Fred Bouchard
November 1, 2008

Composers of today’s Olympian jazz-classical concertos would do well to listen to these deceptively understated, coolly creative pieces that capture the zeitgeist of the 1960’s. These three newly recorded 20-minute works (dubbed “Third Stream” by Gunther Schuller himself) explore and synthesize myriad interactions between a jazz combo improvising and a chamber orchestra reading a through-composed score with some big band gestures. All the new recordings reward relistening.

Variants for Jazz Quartet and Orchestra and Concertino for Jazz Quartet and Orchestra, originally written for and performed by The Modern Jazz Quartet and chamber orchestra, dovetail jazz quartet with chamber symphony in an effortless mastery built to last. Journey Into Jazz blends Peter and the Wolf and Johnny One-Note as a parable for musical seekers. Schuller airily narrates Nat Hentoff’s text; he’s as amiably convincing as his subtle score is in conveying this fable of young trumpeter Eddy Jackson’s hard-won grasp of jazz’s elusive but valued culture.

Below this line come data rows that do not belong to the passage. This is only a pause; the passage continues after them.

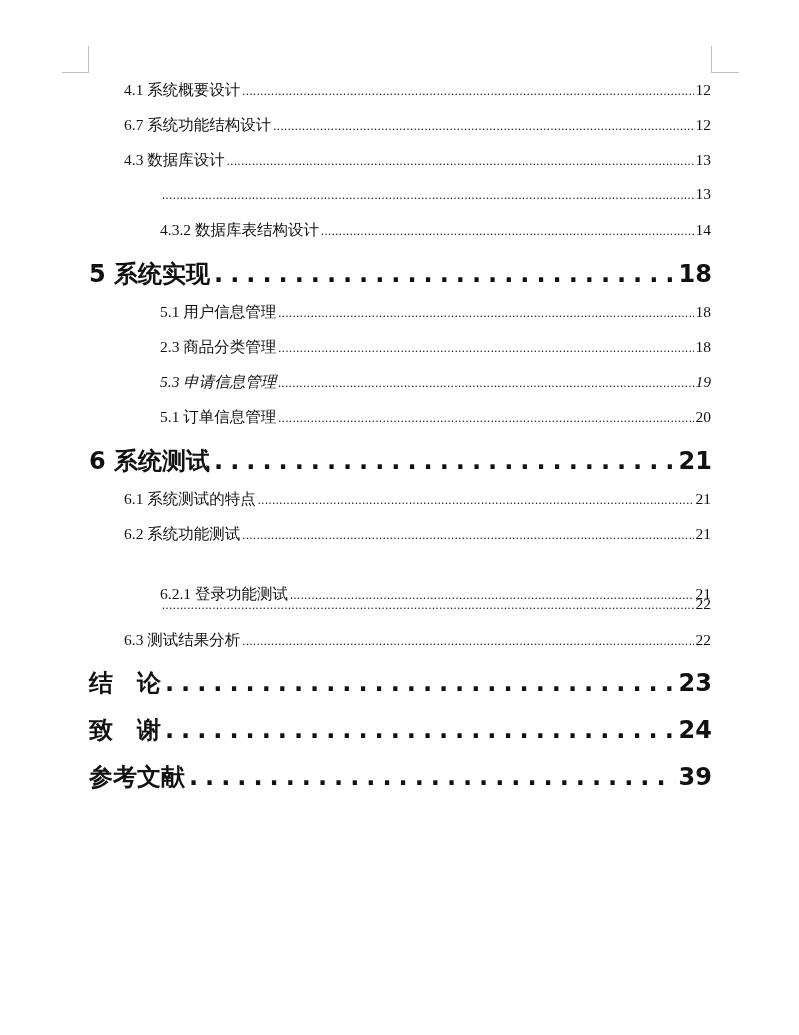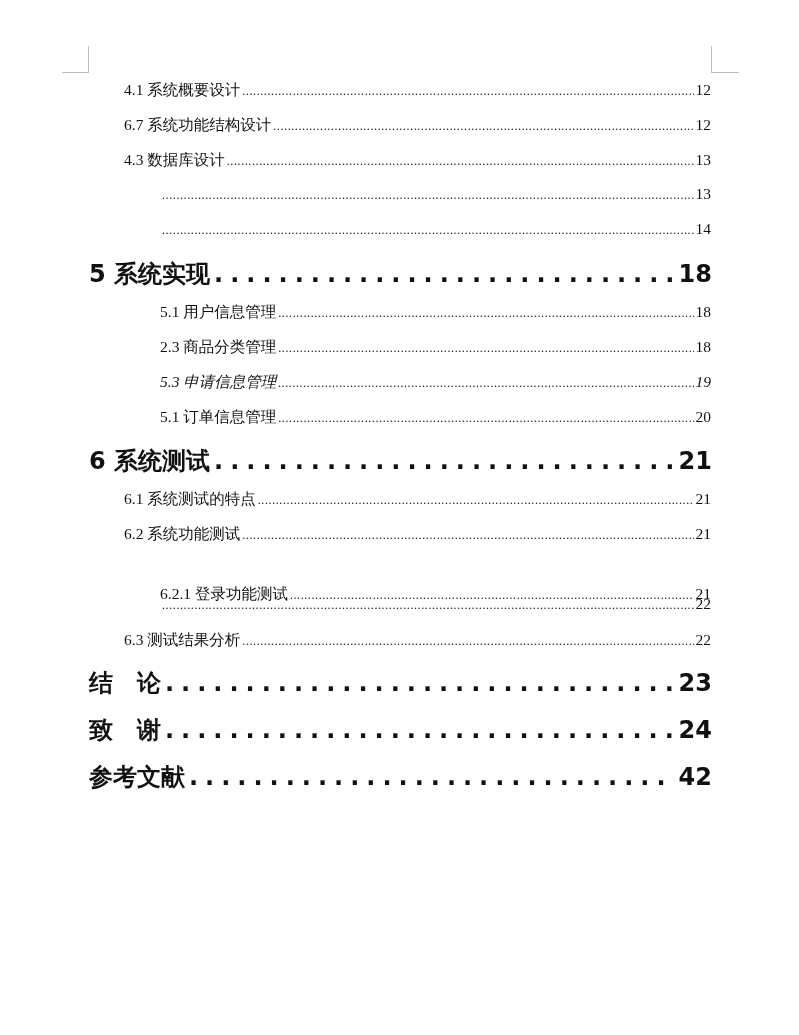--- a/index.html
+++ b/index.html
@@ -45,6 +45,7 @@
       <span class="num">13</span>
     </div>
     <div class="toc-line lvl3" style="top: 220px;">
+      <span>4.3.2  数据库表结构设计</span>
       <span class="dots"></span>
       <span class="num">14</span>
     </div>

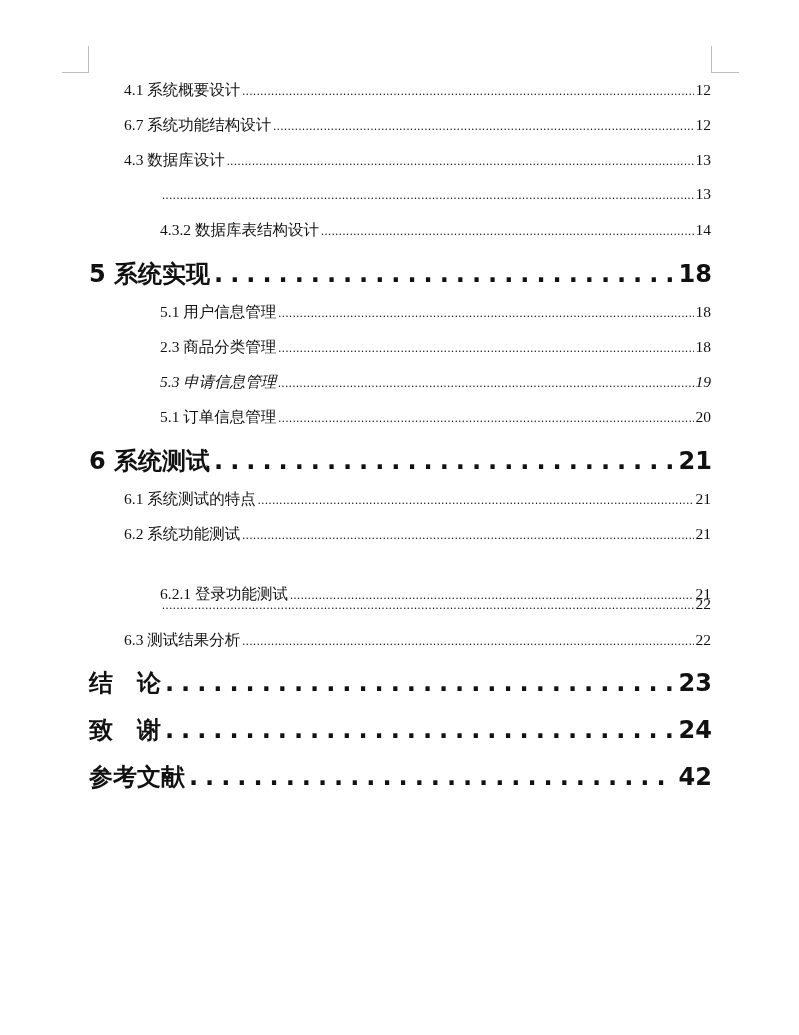--- a/index.html
+++ b/index.html
@@ -116,7 +116,7 @@
     <div class="toc-line lvl1" style="top: 761px;">
       <span>参考文献</span>
       <span class="dots"></span>
-      <span class="num">42</span>
+      <span class="num">39</span>
     </div>
   </div>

The scores veer gracefully between referencing classics and bebop. The wispy, wily vignettes eschew “overblowing” and Hollywood histrionics, as Schuller weaves in Gil Evans-like chorales and unexpected gestures pop up continually. Variants‘ opening crescendo dissipates into a single sustained piano note, and a four-bar quietus stuns amid its roiling finale. Conductor Gil Rose flashes a cool hand at balancing strict writing with looser solos, shading dynamics and packing smoothly. Branches of Schuller’s mighty oak—bassist Edwin, drummer George—anchor the “rhythm sections” admirably, while New England Conservatory students/colleagues perform key interpretive roles in these genre-busting works.